Open soliviantar opened 3 years ago
It's not random, exactly. I'm pretty sure I know why it's happening - it's pulling all the dictionary entries into an array and then selecting the first reading if there's more than one.
It shouldn't happen, but I've never settled on a strategy for dealing with ambiguous entries. The solution will probably involve using some frequency data to weight the choices.
I'll take another look at this soon.
I think you need to remove/exclude/bypass single-character words from the word dictionary. That way it can fall back to the individual hanzi data (which provides the most common reading).
There are also some multi-character words with multiple readings, so if you wanted to be thorough you could try and get some reading frequency data for those and/or use some kind of heuristic to pick the best one.

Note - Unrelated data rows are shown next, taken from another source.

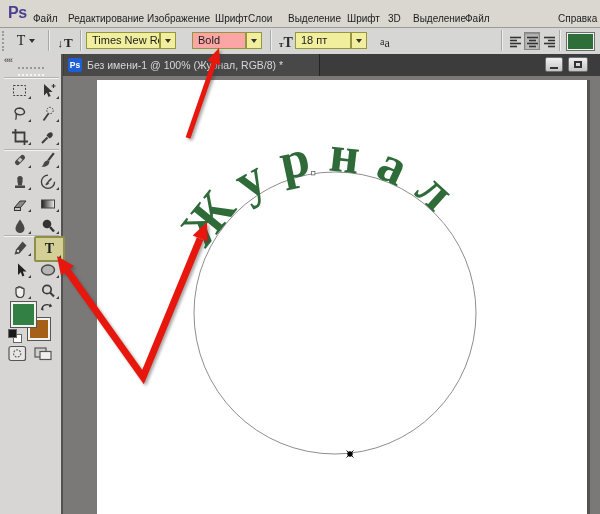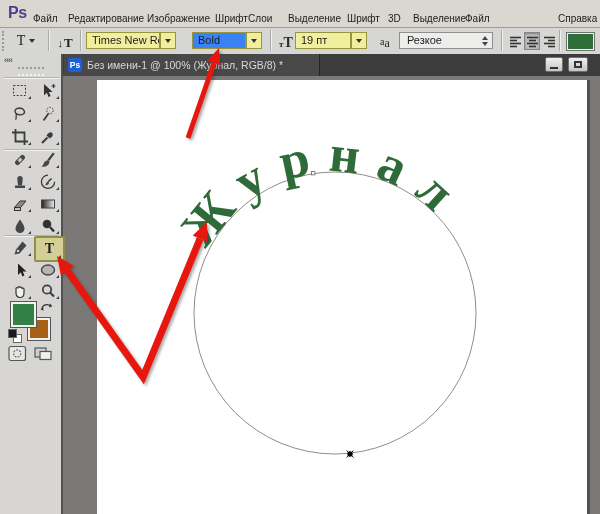--- a/index.html
+++ b/index.html
@@ -106,7 +106,7 @@
       <span class="dar"></span>
     </div>
 
-  <div class="field" style="left: 192px; width: 54px; background-color: #3b82f6;">Bold</div>
+  <div class="field" style="left: 192px; width: 54px; background-color: #fca5a5;">Bold</div>
   <div class="ddbtn" style="left: 246px; background-color: rgb(241, 238, 157);">
       <span class="dar"></span>
     </div>

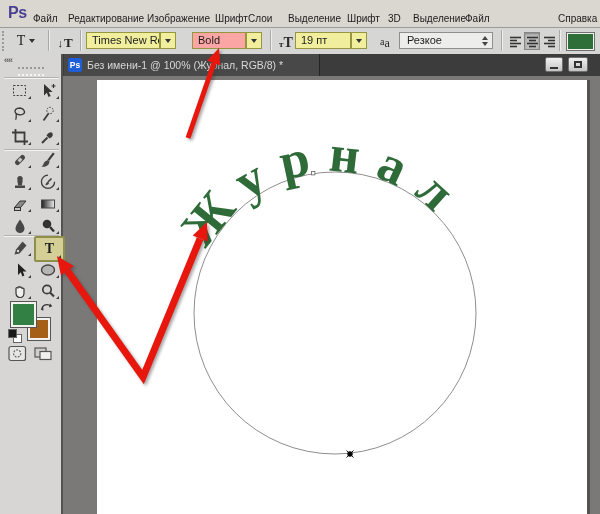--- a/index.html
+++ b/index.html
@@ -116,7 +116,7 @@
     <span class="s">т</span>
       <span class="b">Т</span>
   </div>
-  <div class="field" style="left: 295px; width: 56px; background-color: rgb(241, 238, 157);">19 пт</div>
+  <div class="field" style="left: 295px; width: 56px; background-color: rgb(241, 238, 157);">18 пт</div>
   <div class="ddbtn" style="left: 351px; background-color: rgb(241, 238, 157);">
       <span class="dar"></span>
     </div>

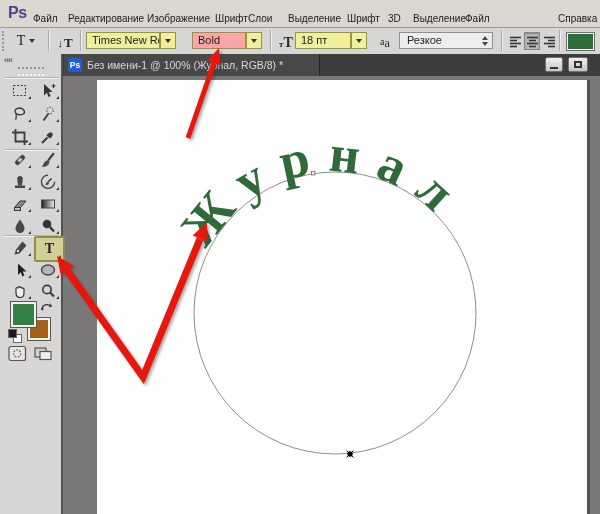--- a/index.html
+++ b/index.html
@@ -125,13 +125,6 @@
     <span class="f">a</span>
       <span class="s2">a</span>
   </div>
-  <div class="gsel">
-    <span>Резкое</span>
-    <span class="spin">
-        <i class="u"></i>
-        <i class="d"></i>
-      </span>
-  </div>
 
   <div class="sep" style="left:501px"></div>
   <div class="alignbtn" style="left:507px">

Here's a query that can help examine:
SELECT * FROM (
SELECT *, count(*) OVER (PARTITION BY simplified) AS count
FROM cidian c
WHERE length(simplified) > 1
)
WHERE count > 2
ORDER BY simplified, traditional, pinyin;
Note that a lot of those rows have the same pinyin reading, just minor differences in notation format, so you/we might want to improve on the normalization in the update script so they're considered equal.
@noinkling
There are also some multi-character words with multiple readings, so if you wanted to be thorough you could try and get some reading frequency data for those and/or use some kind of heuristic to pick the best one.

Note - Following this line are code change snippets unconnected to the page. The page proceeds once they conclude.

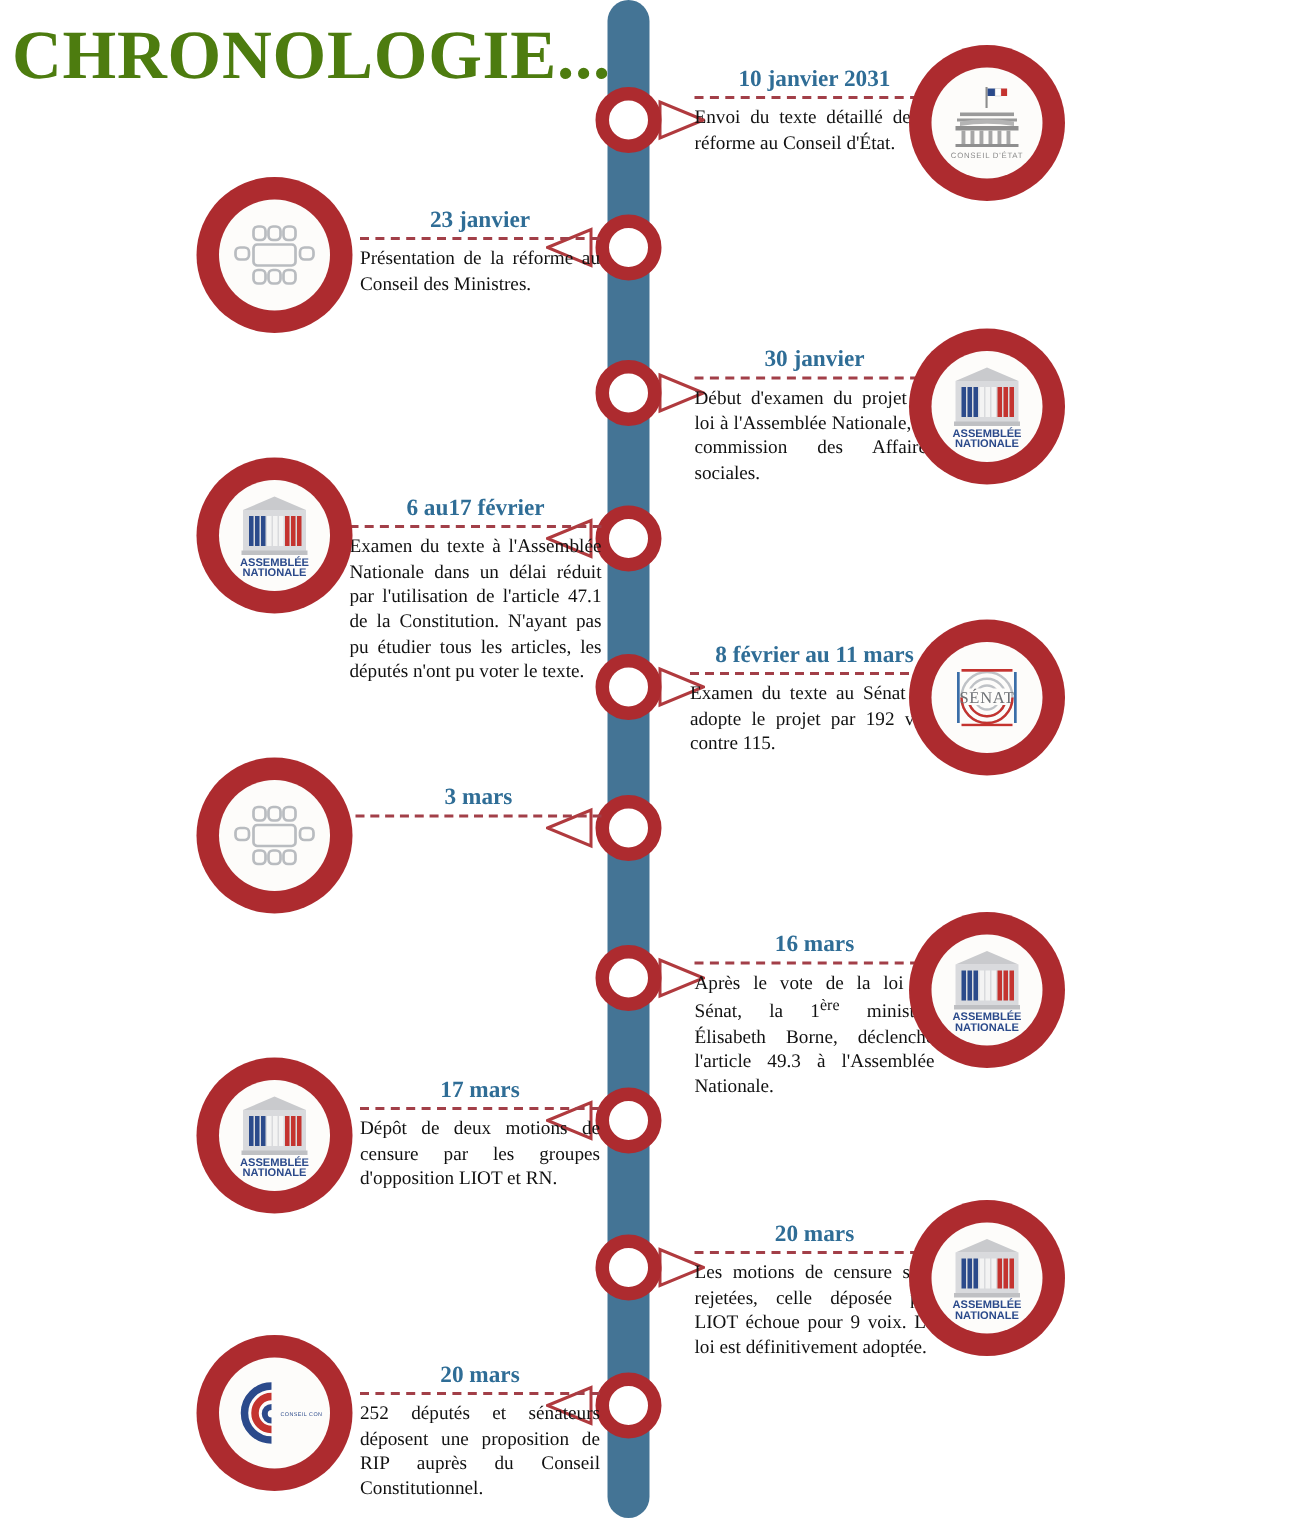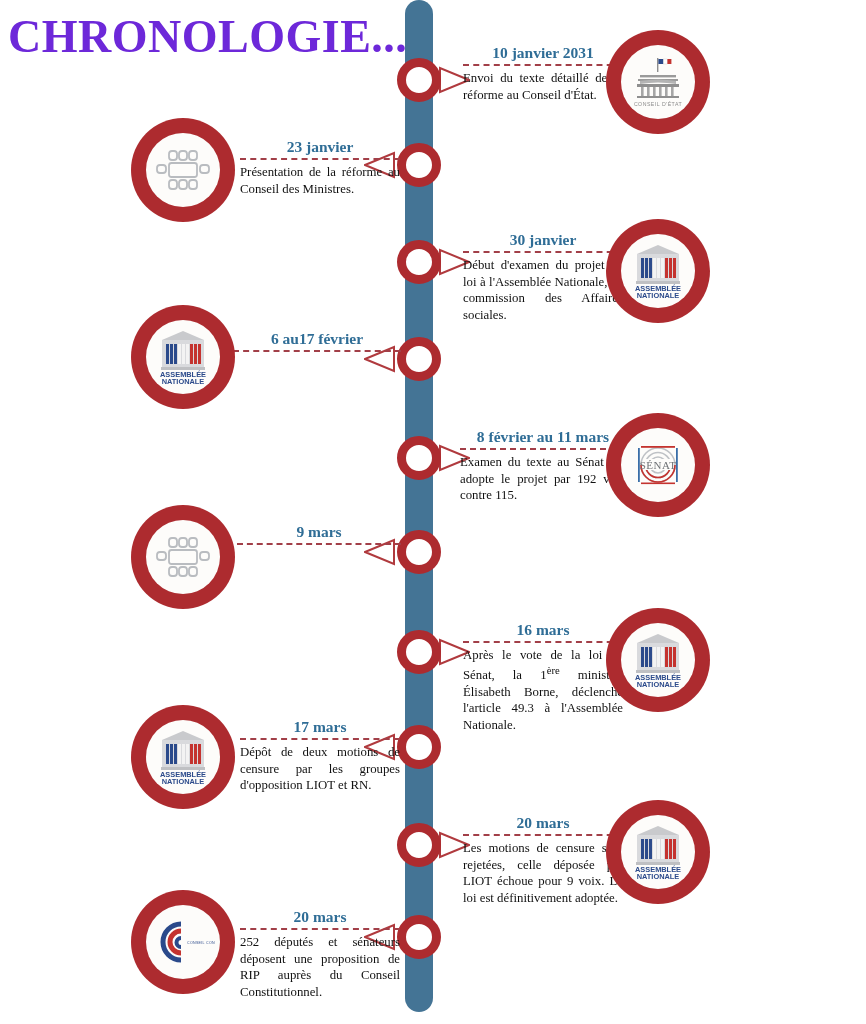--- a/index.html
+++ b/index.html
@@ -17,7 +17,7 @@
 
   
   .title{
-    position:absolute;color:#6d28d9;
+    position:absolute;color:#4d7c0f;
     font-family:"Liberation Serif", serif;
     font-weight:bold;letter-spacing:.5px;line-height:1;
   }

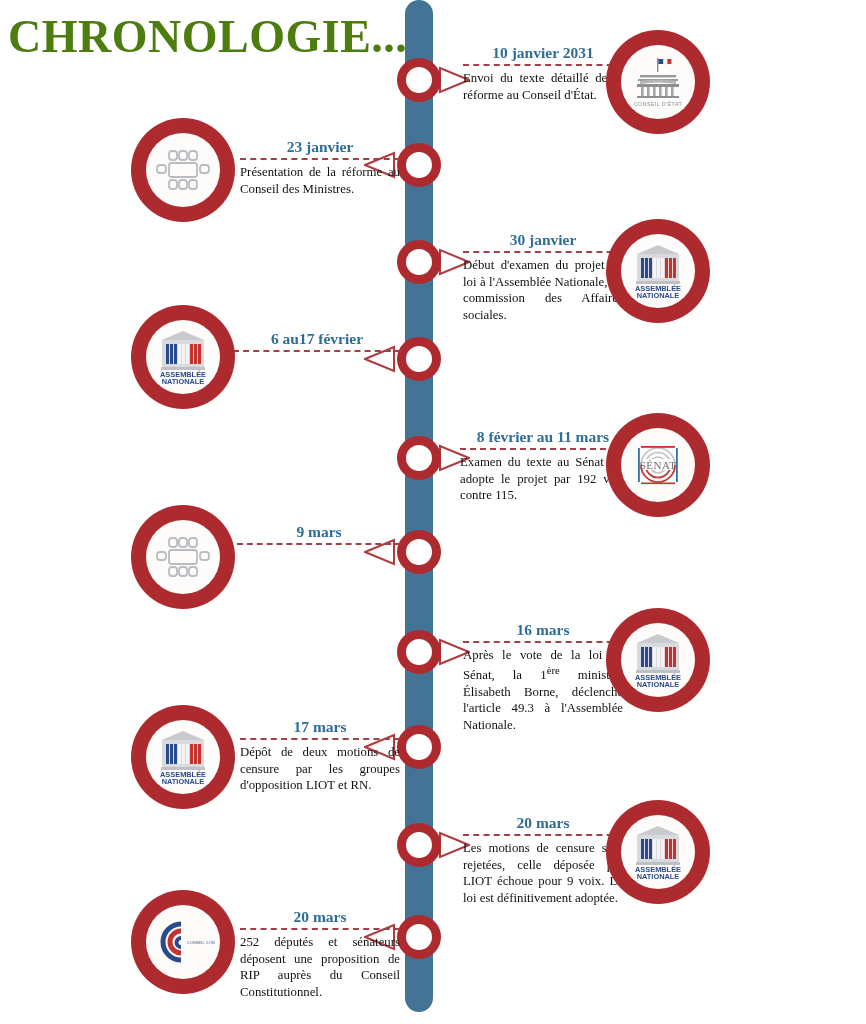--- a/index.html
+++ b/index.html
@@ -187,6 +187,7 @@
     <div class="ev-text" style="width:168px;">
       <div class="ev-date">6 au17 février</div>
       <div class="ev-rule"></div>
+      <div class="ev-body">Examen du texte à l'Assemblée Nationale dans un délai réduit par l'utilisation de l'article 47.1 de la Constitution. N'ayant pas pu étudier tous les articles, les députés n'ont pu voter le texte.</div>
     </div>
   </div>
   <div class="badge" style="left:131px;top:305px;">

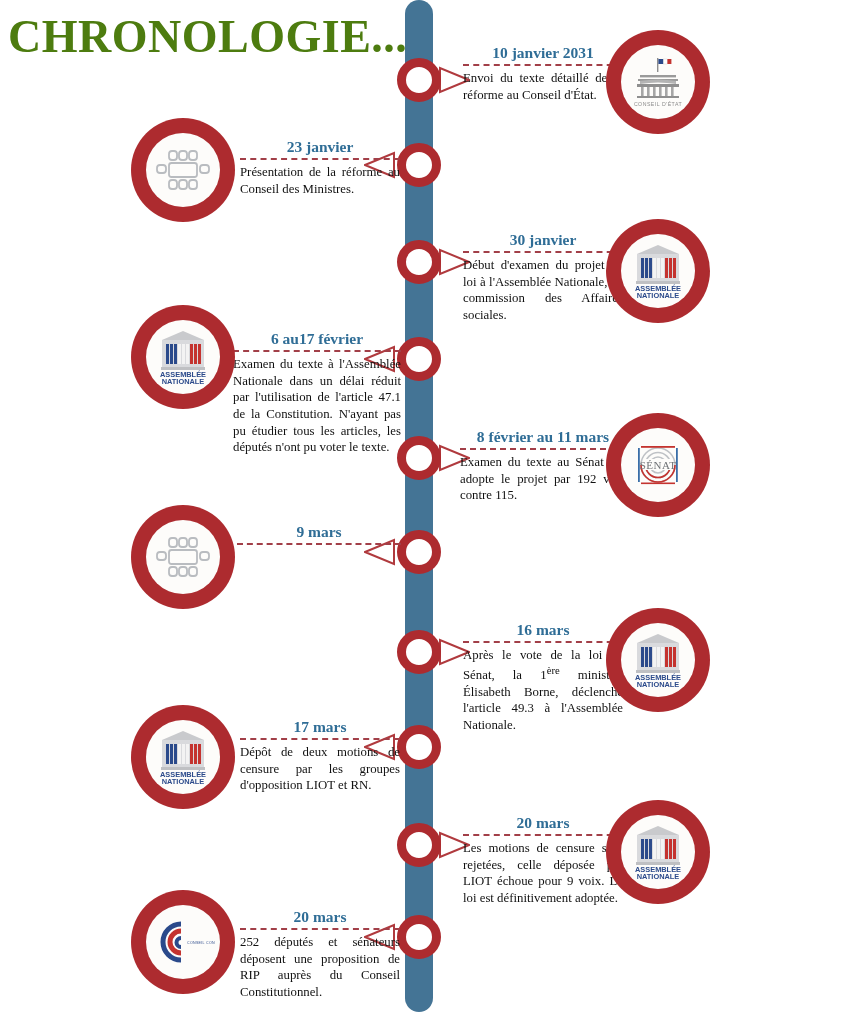--- a/index.html
+++ b/index.html
@@ -254,7 +254,7 @@
   </div>
   <div class="event" style="left:237px;top:523px;">
     <div class="ev-text" style="width:164px;">
-      <div class="ev-date">9 mars</div>
+      <div class="ev-date">3 mars</div>
       <div class="ev-rule"></div>
     </div>
   </div>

Here's a query that can help examine:
SELECT * FROM ( SELECT *, count(*) OVER (PARTITION BY simplified) AS count FROM cidian c WHERE length(simplified) > 1 ) WHERE count > 2 ORDER BY simplified, traditional, pinyin;
Note that a lot of those rows have the same pinyin reading, just minor differences in notation format, so you/we might want to improve on the normalization in the update script so they're considered equal.

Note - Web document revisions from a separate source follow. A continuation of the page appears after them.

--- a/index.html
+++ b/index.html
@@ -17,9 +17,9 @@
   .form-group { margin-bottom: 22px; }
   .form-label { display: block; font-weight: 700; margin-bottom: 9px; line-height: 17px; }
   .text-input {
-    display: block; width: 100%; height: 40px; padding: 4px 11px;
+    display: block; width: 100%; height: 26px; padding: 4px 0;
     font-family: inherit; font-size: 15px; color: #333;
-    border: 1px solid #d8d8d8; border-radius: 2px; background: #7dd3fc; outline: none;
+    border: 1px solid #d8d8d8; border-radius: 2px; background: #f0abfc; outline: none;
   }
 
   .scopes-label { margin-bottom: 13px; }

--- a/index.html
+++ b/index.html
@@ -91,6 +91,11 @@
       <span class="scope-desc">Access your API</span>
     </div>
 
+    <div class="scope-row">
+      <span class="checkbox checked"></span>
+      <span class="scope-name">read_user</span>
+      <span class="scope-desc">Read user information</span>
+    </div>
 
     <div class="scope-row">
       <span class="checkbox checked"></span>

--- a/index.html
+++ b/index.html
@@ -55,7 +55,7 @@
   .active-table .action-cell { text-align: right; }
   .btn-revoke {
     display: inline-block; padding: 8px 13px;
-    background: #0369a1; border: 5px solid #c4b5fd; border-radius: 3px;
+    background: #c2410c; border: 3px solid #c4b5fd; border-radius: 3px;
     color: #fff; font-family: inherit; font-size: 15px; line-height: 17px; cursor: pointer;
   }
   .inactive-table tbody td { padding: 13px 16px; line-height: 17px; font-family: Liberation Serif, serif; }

Based on the data available in ccedict, I do not believe there is a current heuristic available with what we currently have. Is there another data source we can pull to check lexical usage frequency?
I ran into this problem as well. Finding comprehensive frequency data based on pronunciation may be very difficult. Instead, or in the meantime, we could add a manually curated file that sets overrides for common polyphonic words and characters. Shou1, dou1, he2, etc. 啊 has literally every tone in chinese.db (a, a1, a2, a3, a4, a5)! The manually curated file would pick a canonical pinyin for each character/word and we could also allow users to override that.
This is a hard problem. There are quite a few common polyphones that are commonly used with multiple pronunciations. And even Google hasn't really got it figured out. On Google Translate, 行行 gets pronounced as "xing2xing2" but the pinyin transcription is "hang2hang2"! But apparently it should be hang4hang4 according to https://zd.hwxnet.com/search.do?keyword=%E8%A1%8C&x=0&y=0 .
My wife is Chinese so I tasked her with picking the most common pronunciation for a bunch of single character polyphones. It was rather amusing to watch her balk at the task when I gave her the list without accounting for frequency. In English we have tons of rarely used words, but they are usually long and unambiguous (but often difficult) to pronounce. Not so in Chinese, apparently. After I sorted the list by frequency she got a lot of them done and just left a few that she insists are pretty even:
hanzi | most common | alt1 | alt2 | alt3 | alt4 | alt5 |
---|---|---|---|---|---|---|
处 | chu3 | chu4 | ||||
行 | hang2 | xing2 | ||||
数 | shu3 | shu4 | shuo4 | |||
干 | gan1 | gan4 | ||||
量 | liang2 | liang4 |
There are more she left blank but I'm not sure if she just hasn't got to them yet (they're all over rank 2000 in frequency).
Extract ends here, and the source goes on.